Résumé de la décision
Le 9 avril 2019, M. et Mme G... et d'autres requérants ont demandé l'annulation d'une ordonnance rendue par le Tribunal administratif de Cergy-Pontoise qui constatait leur désistement d'office. Ce désistement avait été décidé en raison de l'absence de réponse de leur avocat à une demande de confirmation du maintien de la requête, que le tribunal avait envoyée. Les requérants soutenaient que cette décision était injustifiée, car ils avaient clairement indiqué leur intention de maintenir leur demande. La Cour a donné raison aux requérants, annulant l'ordonnance litigieuse et renvoyant l'affaire au Tribunal administratif de Cergy-Pontoise, tout en rejetant les conclusions de la commune de Boulogne-Billancourt concernant le remboursement des frais non compris dans les dépens.
Arguments pertinents
Les principaux arguments de la décision se basent sur une interprétation erronée de l'article R. 612-5-1 du code de justice administrative par le président du Tribunal administratif de Cergy-Pontoise. En effet, la Cour a soutenu qu'en ne tenant pas compte des démarches entreprises par les requérants, le président a abusé de son pouvoir. La Cour a déclaré que :
> "les intéressés avaient clairement manifesté, par les démarches entreprises auprès du tribunal après l'échec de la médiation, l'intérêt que leur requête conservait pour eux."

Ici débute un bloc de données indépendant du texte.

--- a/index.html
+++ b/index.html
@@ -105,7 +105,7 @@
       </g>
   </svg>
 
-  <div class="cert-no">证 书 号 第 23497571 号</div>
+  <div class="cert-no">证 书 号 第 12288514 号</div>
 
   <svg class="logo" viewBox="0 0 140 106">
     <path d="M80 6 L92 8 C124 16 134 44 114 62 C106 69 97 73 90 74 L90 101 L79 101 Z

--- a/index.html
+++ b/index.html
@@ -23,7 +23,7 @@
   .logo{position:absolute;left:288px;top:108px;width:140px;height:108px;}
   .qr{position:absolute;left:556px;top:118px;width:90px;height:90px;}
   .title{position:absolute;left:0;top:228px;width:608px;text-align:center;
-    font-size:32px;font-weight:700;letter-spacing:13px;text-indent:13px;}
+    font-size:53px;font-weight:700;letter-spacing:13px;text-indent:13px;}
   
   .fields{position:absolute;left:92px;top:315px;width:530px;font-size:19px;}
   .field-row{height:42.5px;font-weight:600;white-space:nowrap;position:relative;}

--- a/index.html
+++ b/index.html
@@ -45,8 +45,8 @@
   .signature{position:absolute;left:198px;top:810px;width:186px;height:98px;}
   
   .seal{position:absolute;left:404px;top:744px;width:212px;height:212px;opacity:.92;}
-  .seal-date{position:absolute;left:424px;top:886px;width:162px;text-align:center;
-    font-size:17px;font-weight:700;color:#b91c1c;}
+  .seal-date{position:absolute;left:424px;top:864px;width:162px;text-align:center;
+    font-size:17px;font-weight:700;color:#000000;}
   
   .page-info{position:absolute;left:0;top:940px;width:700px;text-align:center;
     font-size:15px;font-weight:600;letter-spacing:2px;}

Cela prouve que la volonté des requérants d'engager la procédure n'était pas équivoque et qu'un désistement d'office était inapproprié dans ce contexte.

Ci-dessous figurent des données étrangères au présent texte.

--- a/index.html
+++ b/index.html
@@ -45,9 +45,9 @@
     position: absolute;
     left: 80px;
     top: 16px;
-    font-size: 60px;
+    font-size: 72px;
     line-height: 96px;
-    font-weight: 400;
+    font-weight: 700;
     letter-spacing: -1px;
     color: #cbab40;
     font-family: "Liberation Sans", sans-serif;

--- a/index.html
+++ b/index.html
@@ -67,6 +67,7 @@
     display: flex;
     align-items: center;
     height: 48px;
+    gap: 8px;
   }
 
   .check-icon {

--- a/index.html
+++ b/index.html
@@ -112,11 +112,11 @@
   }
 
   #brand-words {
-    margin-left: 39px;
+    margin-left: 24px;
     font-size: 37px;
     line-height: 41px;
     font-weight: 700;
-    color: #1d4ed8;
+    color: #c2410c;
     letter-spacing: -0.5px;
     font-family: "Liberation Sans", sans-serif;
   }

Interprétations et citations légales
L’article R. 612-5-1 du code de justice administrative stipule que :
> "Lorsque l'état du dossier permet de s'interroger sur l'intérêt que la requête conserve pour son auteur, le président de la formation de jugement ou le président de la chambre chargée de l'instruction, peut inviter le requérant à confirmer expressément le maintien de ses conclusions."

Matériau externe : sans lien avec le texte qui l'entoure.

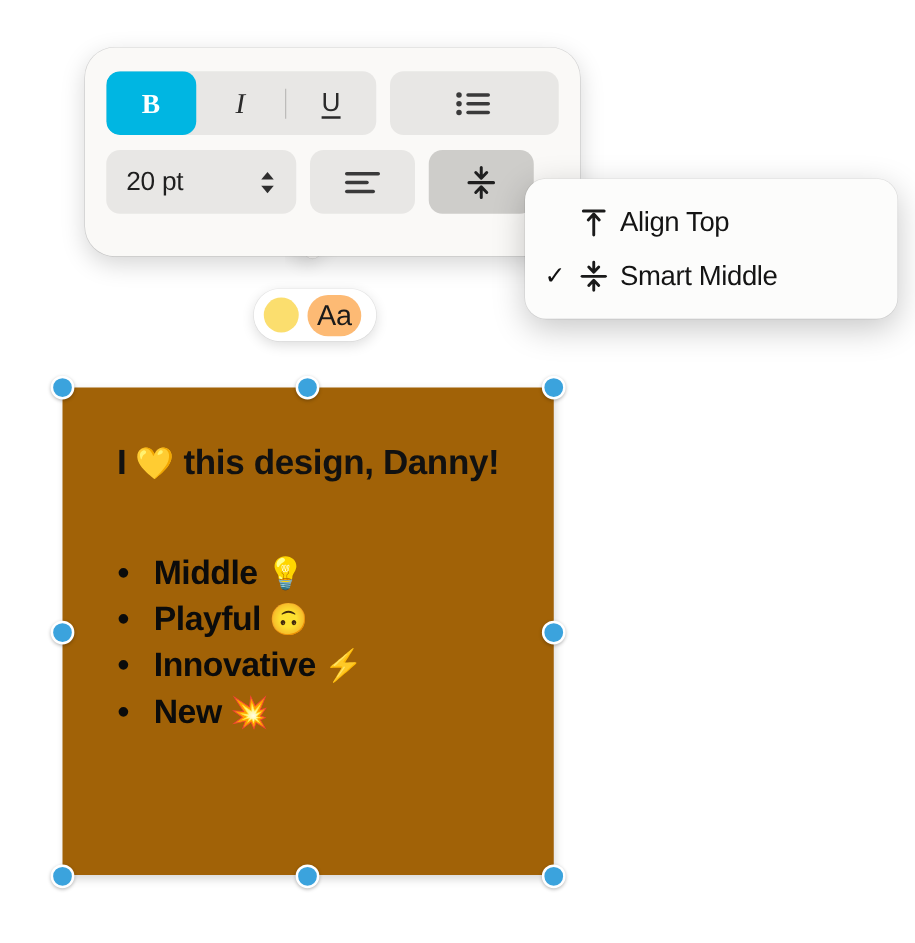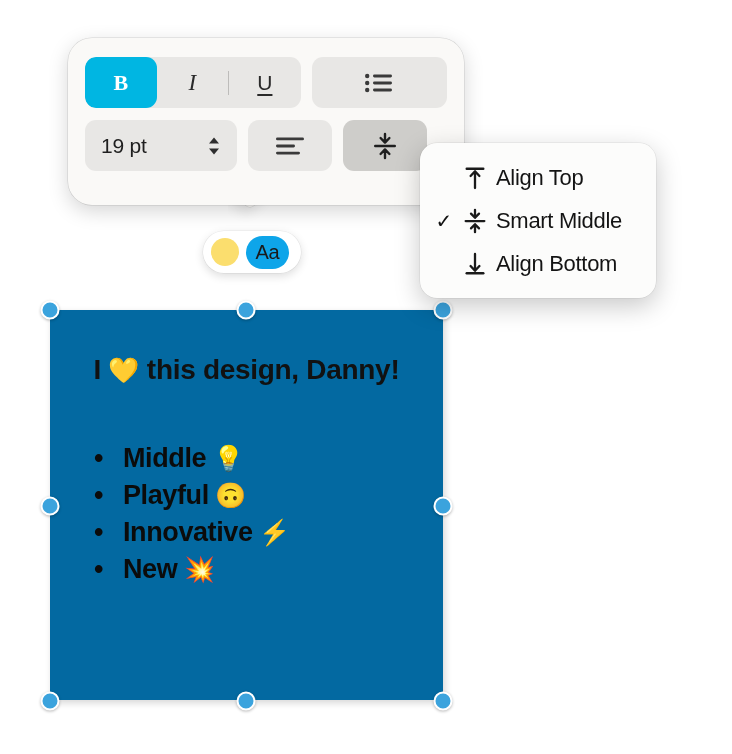--- a/index.html
+++ b/index.html
@@ -335,7 +335,7 @@
 
     <div class="toolbar-row">
       <div class="plain-group fontsize-field">
-        <span class="fontsize-value">19 pt</span>
+        <span class="fontsize-value">20 pt</span>
         <span>
           <svg width="14" height="22" viewBox="0 0 14 22">
             <path d="M7 2.5 L12 8.5 L2 8.5 Z" fill="#2e2e2e"></path>

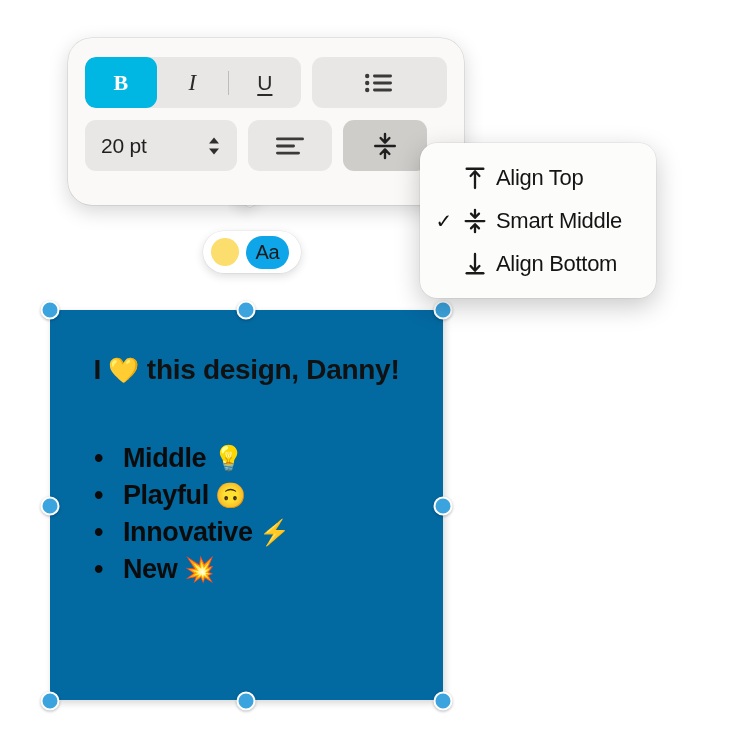--- a/index.html
+++ b/index.html
@@ -237,7 +237,7 @@
     position: absolute;
     left: 420px;
     top: 143px;
-    width: 236px;
+    width: 298px;
     background: #FCFCFB;
     border-radius: 17px;
     box-shadow: 0 8px 26px rgba(0,0,0,0.22), 0 0 0 0.5px rgba(0,0,0,0.09);

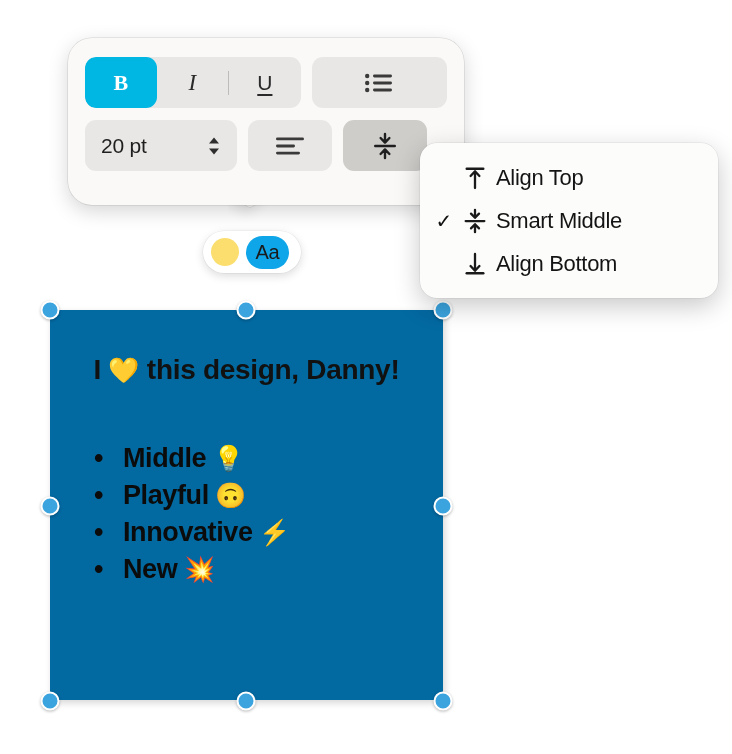--- a/index.html
+++ b/index.html
@@ -222,11 +222,11 @@
     width: 43px;
     height: 33px;
     border-radius: 17px;
-    background: #0ea5e9;
+    background: #fdba74;
     display: flex;
     align-items: center;
     justify-content: center;
-    font-size: 20px;
+    font-size: 23px;
     color: #1a1a1a;
     cursor: pointer;
     letter-spacing: -0.2px;

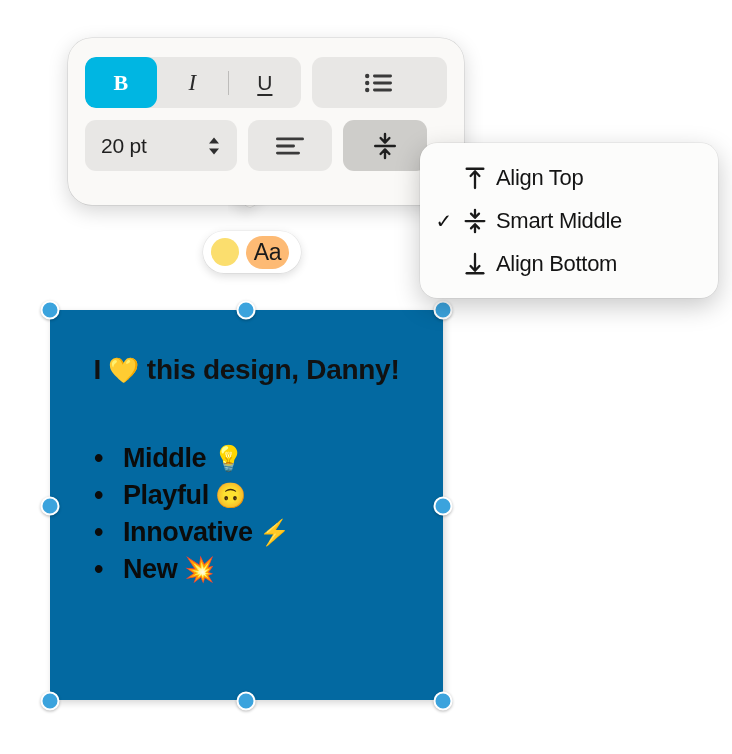--- a/index.html
+++ b/index.html
@@ -391,16 +391,6 @@
       <span class="menu-label">Smart Middle</span>
     </div>
 
-    <div class="menu-item">
-      <span class="menu-check"></span>
-      <span class="menu-icon">
-        <svg width="26" height="26" viewBox="0 0 26 26">
-          <rect x="3.5" y="21.1" width="19" height="2.4" rx="1.2" fill="#1a1a1a"></rect>
-          <path d="M13 3 L13 19.5 M8.6 15 L13 19.8 L17.4 15" stroke="#1a1a1a" stroke-width="2.3" fill="none" stroke-linecap="round" stroke-linejoin="round"></path>
-        </svg>
-      </span>
-      <span class="menu-label">Align Bottom</span>
-    </div>
   </div>
 
 </div>

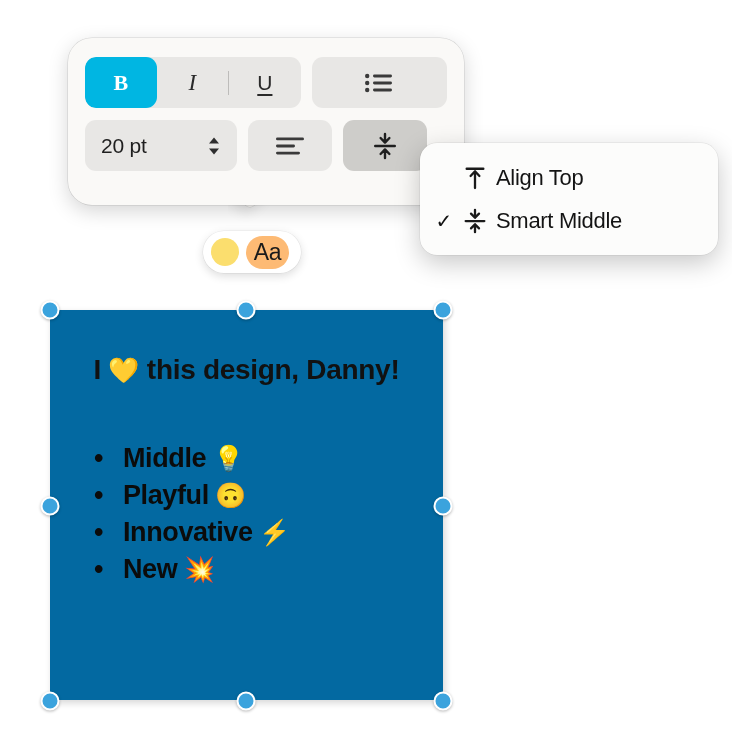--- a/index.html
+++ b/index.html
@@ -27,7 +27,7 @@
     top: 310px;
     width: 393px;
     height: 390px;
-    background: #0369a1;
+    background: #a16207;
     box-shadow: 2px 3px 7px rgba(0,0,0,0.16);
     box-sizing: border-box;
   }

Cette disposition requiert que le président évalue soigneusement si l’intérêt à agir des requérants est encore en cours avant de forcer un désistement. Dans cette affaire, la Cour a conclu que :
> "le président de la 1ère chambre du Tribunal administratif de Cergy-Pontoise a fait un usage abusif de la faculté ouverte par les dispositions... de l'article R. 612-5-1."
Cela souligne l’importance d’une bonne gestion de la procédure, où la nécessité de confirmer un intérêt à agir ne peut être utilisée pour écarter une requête sans une évaluation adéquate des circonstances de l'affaire.
En ce qui concerne l'article L. 761-1 du code de justice administrative, la décision indique :
> "Les dispositions de l'article L. 761-1... font obstacle à ce que soit mis à la charge de M. et Mme G... et autres, qui ne sont pas, dans la présente instance, la partie perdante, le versement de la somme que la commune de Boulogne-Billancourt demande."
Cela illustre que seul le perdant dans une instance peut être condamné à payer les frais, une protection des parties qui maintient l'équité dans les procédures juridiques.